• [Work order]:
Copy out all the lines in the records that include the word "pull".

━━ Supplied material

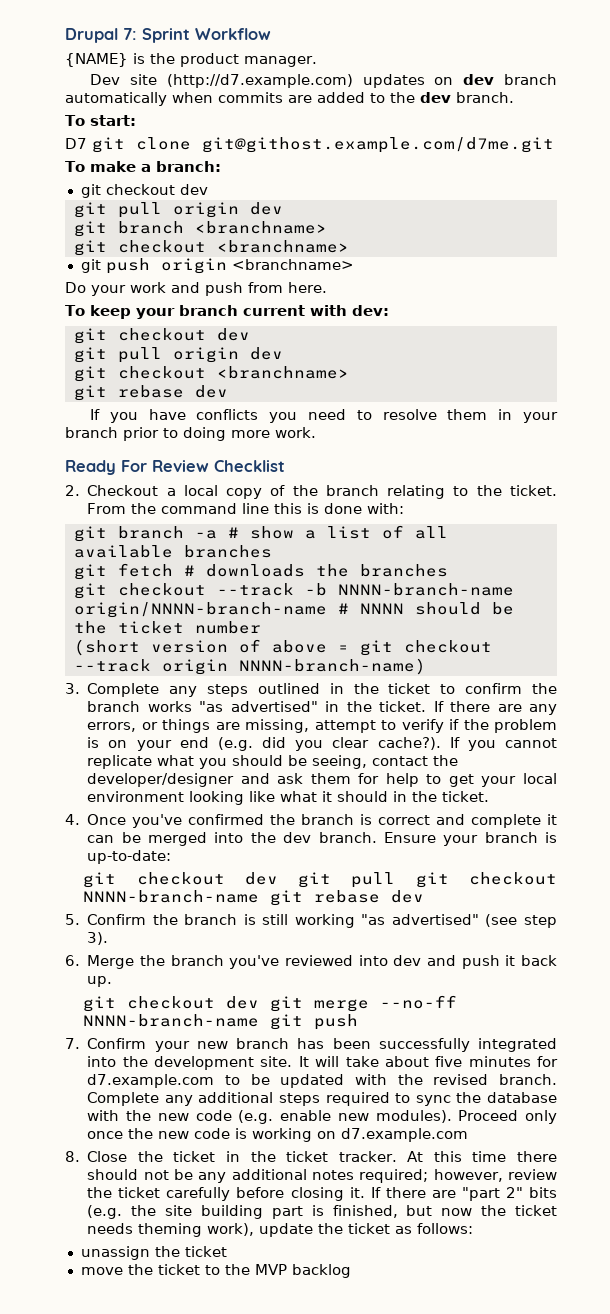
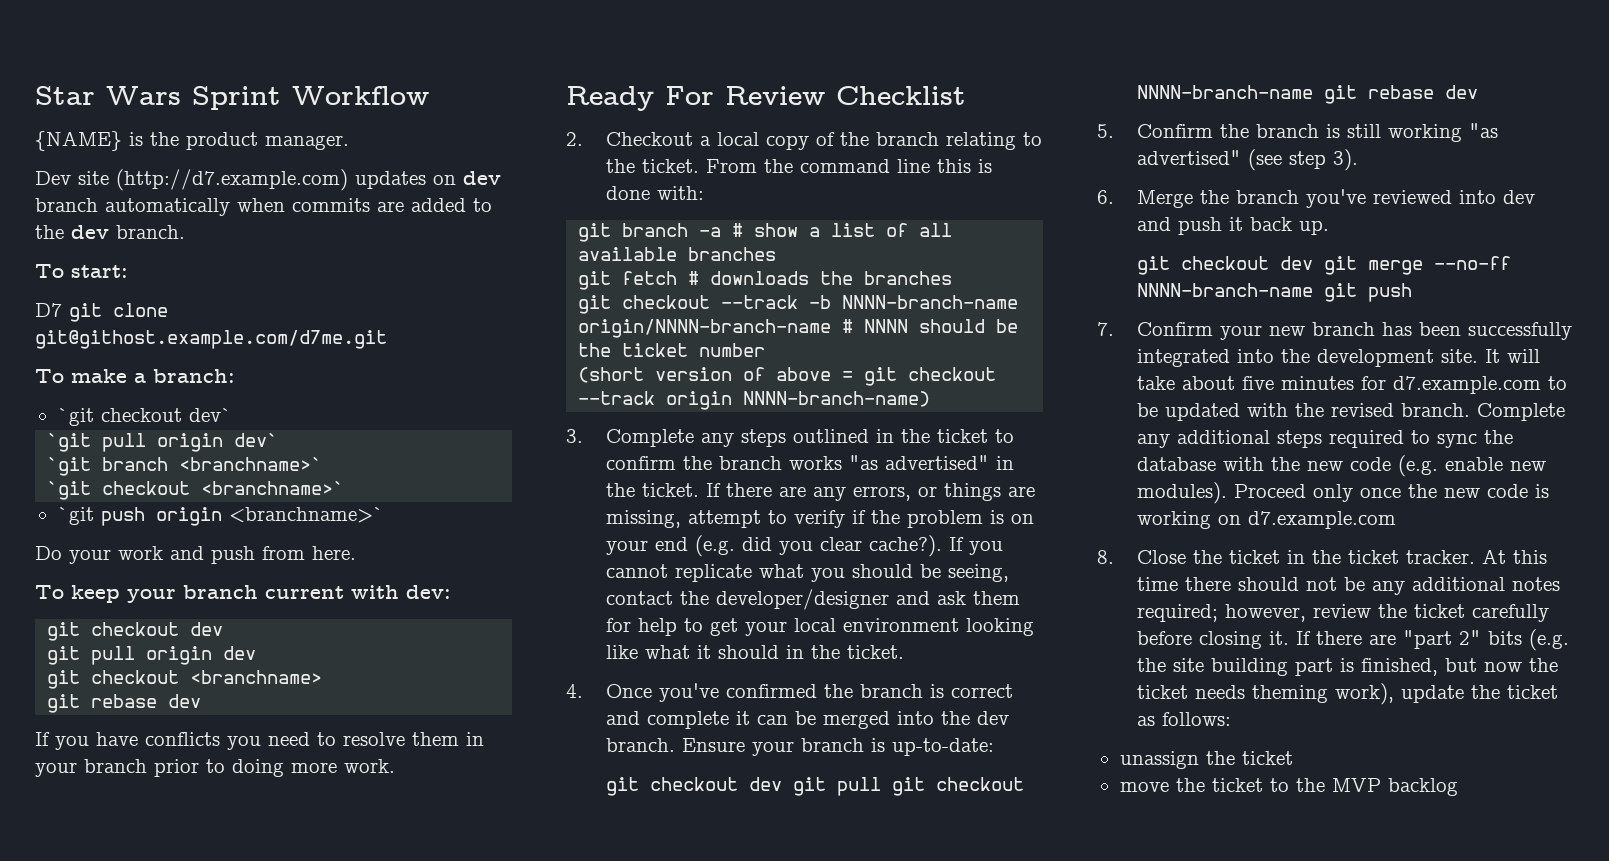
[65,28,137,43] Drupal 7: -> [35,86,181,105] Star Wars
[80,184,208,198] [73,202,283,218] [73,221,327,237] [73,240,349,256] [80,259,101,273] git checkout dev // git pull origin dev // git branch <branchname> // git checkout <branchname> // git -> [57,408,232,426] [47,433,279,452] [47,457,323,476] [47,481,345,500] [57,507,94,525] `git checkout dev` // `git pull origin dev` // `git branch <branchname>` // `git checkout <branchname>` // `git
[231,259,354,270] <branchname> -> [228,507,384,523] <branchname>`

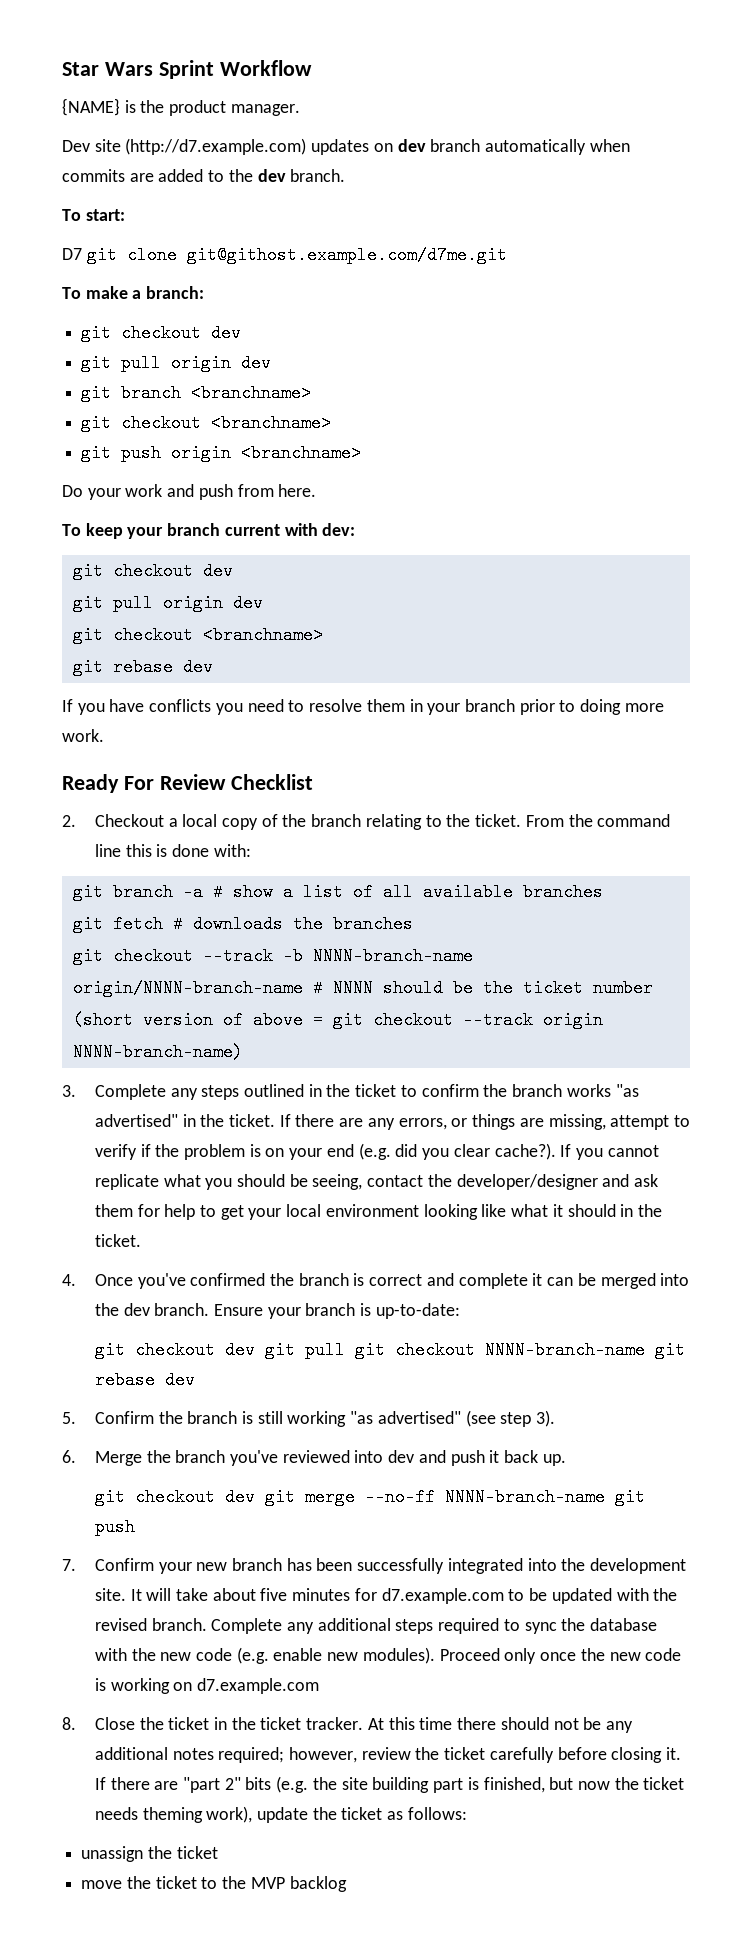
[57,408,232,426] [47,433,279,452] [47,457,323,476] [47,481,345,500] [57,507,94,525] `git checkout dev` // `git pull origin dev` // `git branch <branchname>` // `git checkout <branchname>` // `git -> [81,324,242,342] [81,354,272,372] [81,384,312,402] [81,414,332,432] [81,444,112,462] git checkout dev // git pull origin dev // git branch <branchname> // git checkout <branchname> // git
[228,507,384,523] <branchname>` -> [241,444,362,462] <branchname>

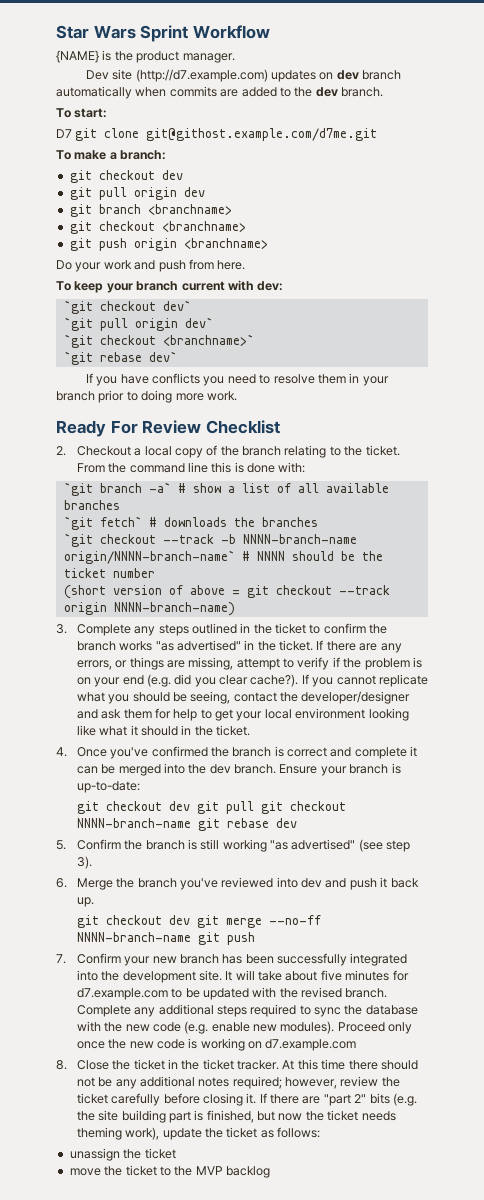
[72,562,233,580] [72,594,263,612] [72,626,323,644] [72,658,213,676] git checkout dev // git pull origin dev // git checkout <branchname> // git rebase dev -> [63,300,191,314] [63,317,213,331] [63,334,254,348] [63,351,177,365] `git checkout dev` // `git pull origin dev` // `git checkout <branchname>` // `git rebase dev`
[72,883,203,901] git branch -a -> [63,482,171,496] `git branch -a`
[72,915,163,933] git fetch -> [63,516,142,530] `git fetch`
[72,947,103,965] git -> [63,533,93,547] `git
[72,979,303,997] origin/NNNN-branch-name -> [63,550,235,564] origin/NNNN-branch-name`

━━━━

• [Solution to the exercise]:
[80,184,208,198] [73,202,283,218] [73,221,327,237] [73,240,349,256] [80,259,101,273] git checkout dev // git pull origin dev // git branch <branchname> // git checkout <branchname> // git -> [57,408,232,426] [47,433,279,452] [47,457,323,476] [47,481,345,500] [57,507,94,525] `git checkout dev` // `git pull origin dev` // `git branch <branchname>` // `git checkout <branchname>` // `git
[57,408,232,426] [47,433,279,452] [47,457,323,476] [47,481,345,500] [57,507,94,525] `git checkout dev` // `git pull origin dev` // `git branch <branchname>` // `git checkout <branchname>` // `git -> [81,324,242,342] [81,354,272,372] [81,384,312,402] [81,414,332,432] [81,444,112,462] git checkout dev // git pull origin dev // git branch <branchname> // git checkout <branchname> // git
[72,562,233,580] [72,594,263,612] [72,626,323,644] [72,658,213,676] git checkout dev // git pull origin dev // git checkout <branchname> // git rebase dev -> [63,300,191,314] [63,317,213,331] [63,334,254,348] [63,351,177,365] `git checkout dev` // `git pull origin dev` // `git checkout <branchname>` // `git rebase dev`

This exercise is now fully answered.